The first step was to create 20 copied instances and have them download different models. To send commands between instances, we needed to configure the AWS Identity and Access Management (IAM) policy (https://protechgurus.com/working-amazon-ec2-run-command-ssm-agent/). The IAM policy provided full read/write access to S3 and full access to SSM; this set of policies was added to each instance after instantiation. Once the models finished downloading on each instance, the NetCDF files were converted to zarr folders and then processed in the Python code detailed above. Results from the code for each model were stored on a public S3 bucket, available (https://s3.console.aws.amazon.com/s3/buckets/cs205project-files-group7/?region=us-east-1&tab=overview). These results can be replicated by accessing the public image through US West (Oregon) using the AMI ID ami-f1334289. The data flow and infrastructure setup is shown graphically in Figure 3.

Figure 3 – Illustration of the dataflow and infrastructure setup used in this project.

3. Results

3.1 Dask parallelization

As noted earlier, we changed the files from NetCDF to Zarr to reduce the IOPS in reading and writing data. The speedup from this conversion is negligible on a local machine (from microseconds to milliseconds), but significant on an AWS instance, as seen on Figure 4.

Figure 4 – Time to load NetCDF and Zarr files on a local machine (3.1 GHz Intel Core i5 MacBook Pro) and t2.2xlarge AWS instance. Note the logarithmic scale for the y-axis.

There is a significant reduction in loading time when using Zarr files instead of NetCDF on AWS instances. Zarr files are also 10x smaller in size than NetCDF files, and thus can be loaded into the memory of smaller instances and made them more computationally tractable for smaller instance sizes.
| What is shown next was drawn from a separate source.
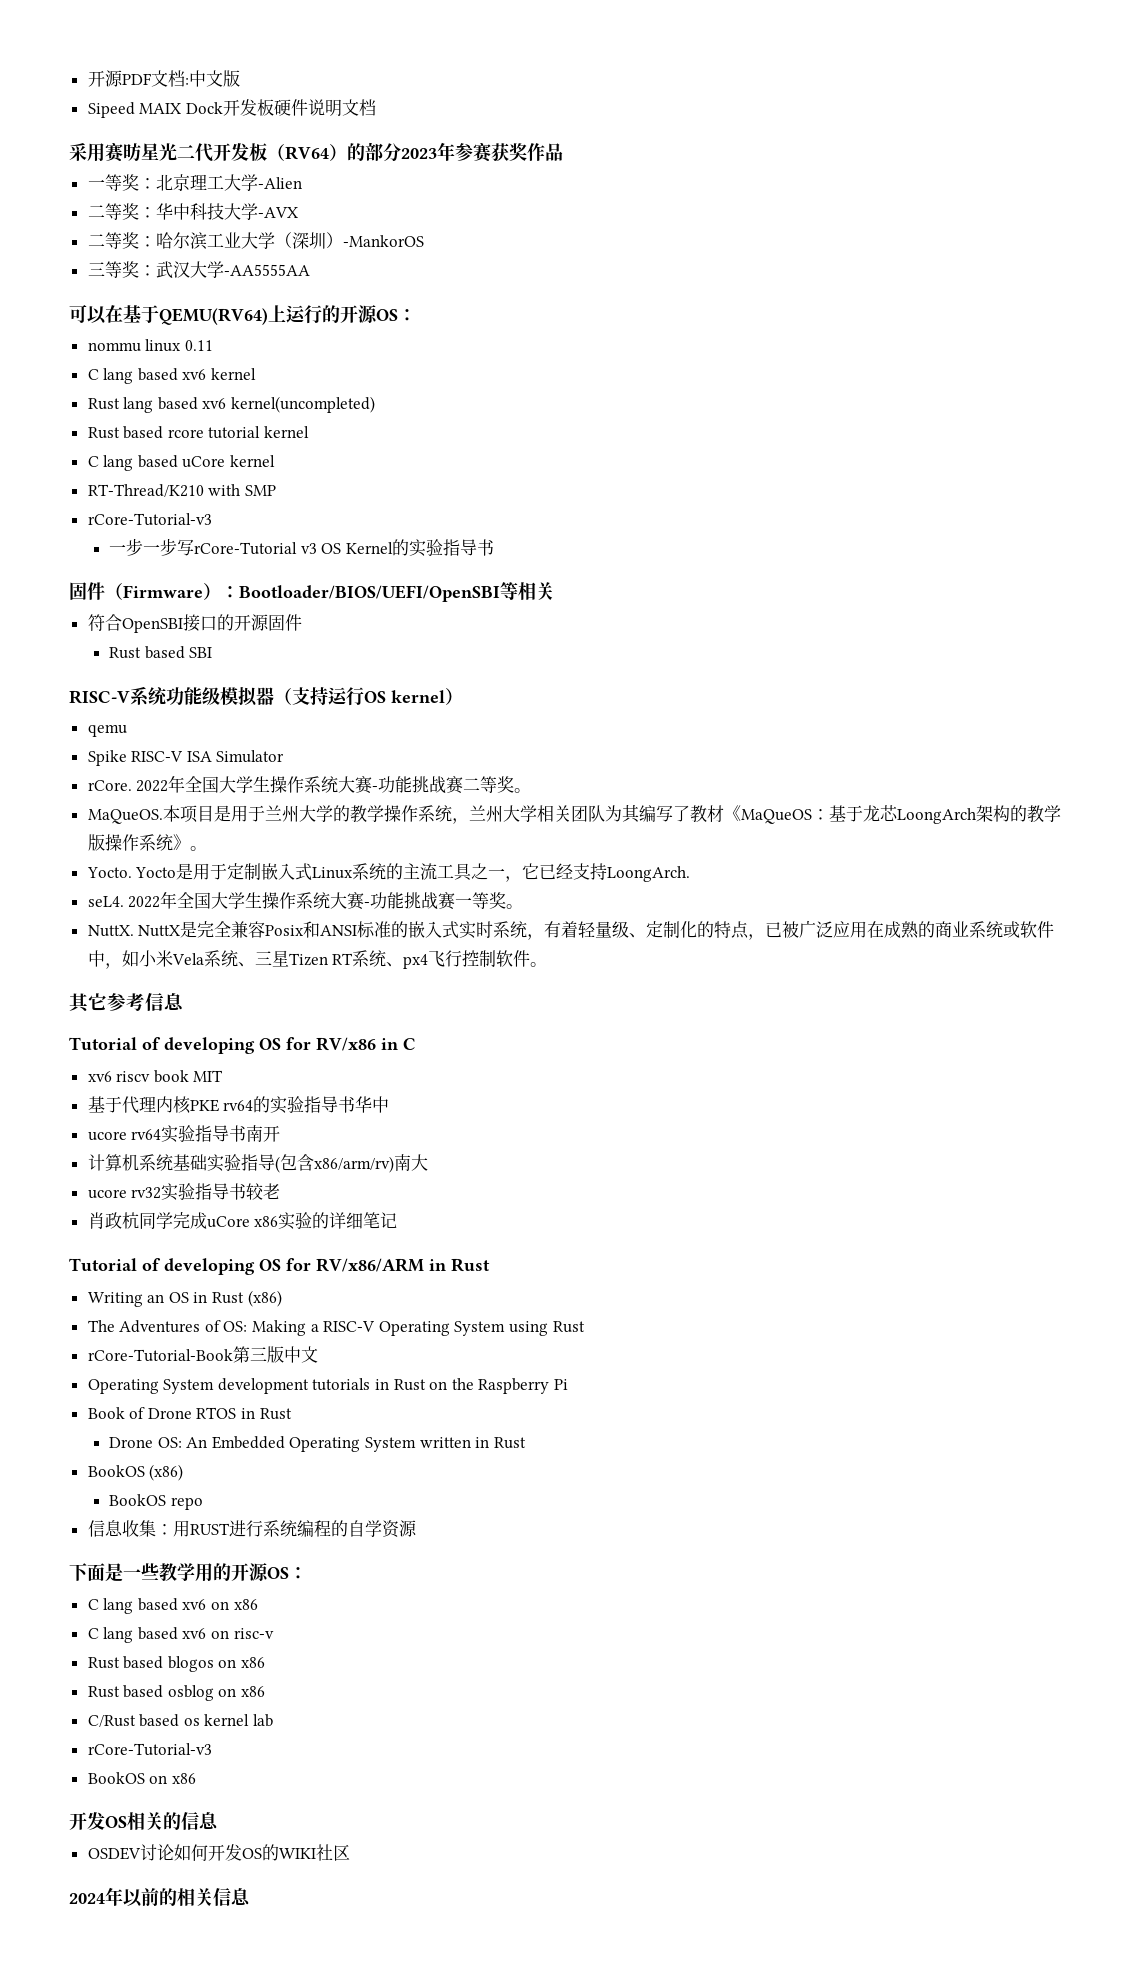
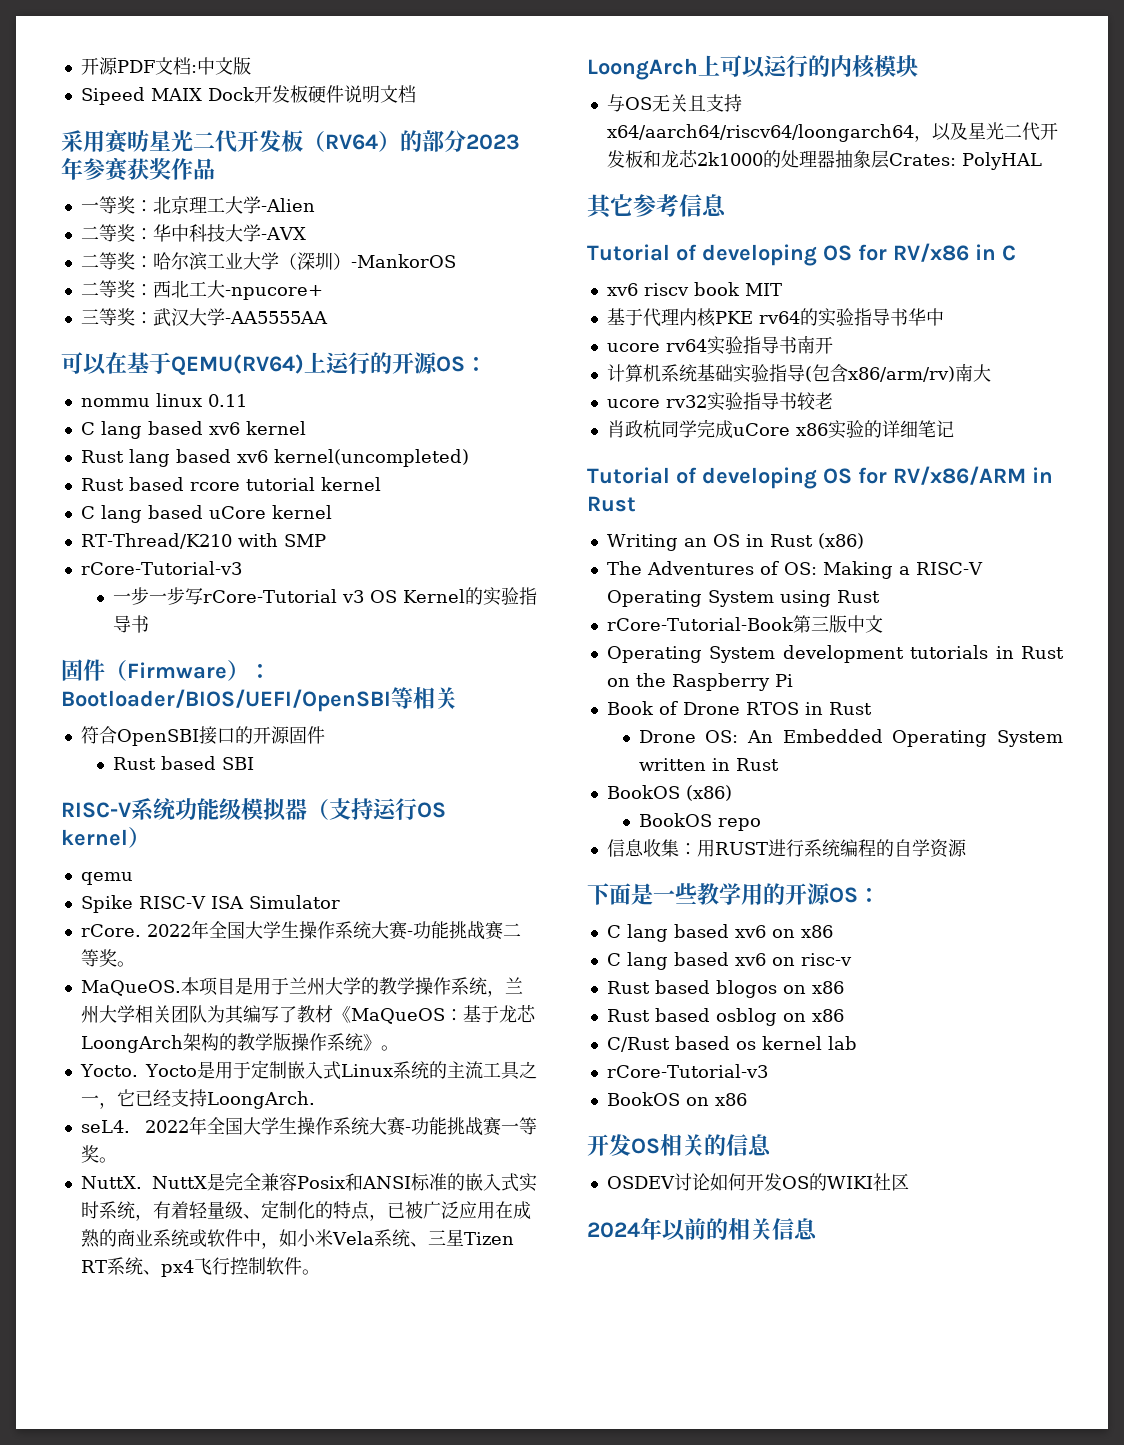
+ 二等奖：西北工大-npucore+
+ LoongArch上可以运行的内核模块
+ 与OS无关且支持x64/aarch64/riscv64/loongarch64，以及星光二代开发板和龙芯2k1000的处理器抽象层Crates: PolyHAL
After converting the NetCDFs to Zarrs, we performed strong and weak scalings based on our Python code. Results are displayed in Figures 5(a) and (b).

Figure 5 – Speedup plots of the Dask parallelized sections for (a) strong and (b) weak scalings.

We see that there is little discrepancy between threaded and multiprocessing schedulers on Dask from Figure 5(a). The speedup peaks between 4 and 8 workers, and plateaus after. While sections 1 through 4 are embarrassingly parallel, we do not see a linear speedup, likely because Dask has only recently been developed and still has issues to address (Lu, 2017), i.e. Dask cannot currently parallelize ‘sortby’ functions that are essential for our monthly mean calculations. We also see from Figure 5(b) that there is speedup as we increase the problem size. For weak scaling, linear scaling is achieved if the run time stays constant while the workload is increased in direct proportion to the number of processors. In this project, this was not observed. The slow down observed for smaller numbers of workers is likely due to additional overheads that are present when reindexing the size of the data. Reindexing data to lower resolutions requires more computation per iteration and thus significantly reduces performance when only using one or two worker nodes. Reindexing of this data to determine weak scaling did not provide useful results and was merely performed to see how data would scale for increasingly large datasets. Plateauing occurs at higher numbers of workers due to limitations by sequential portions of the code, present in the ‘sortby’ functions within Dask.

3.2 File parallelization through AWS

Due to large selection of instances available on AWS, it is important to determine the best instance to utilize for a specific task. For an amateur AWS user, selecting the correct instance is not a trivial task. To make it easier for future users to determine which instance gives the best performance given certain constraints, the cheapest instance types with sufficient memory were run and their relative cost and performance characteristics were compared. Other types of instances could have been examined, such as compute-optimized instances (e.g. i-type instances), memory-optimized instances (e.g. d-type instances) or even accelerator-based instances (e.g. g-type instances). However, due to the prohibitively high costs of these instances, as well as time constraints, only 4 instances were examined: two t-type and two m-type instances (Table 2). These are the most prevalent instance types used for general computing and cluster computing when running Spark/Mapreduce, and hence these were deemed the most relevant to compare.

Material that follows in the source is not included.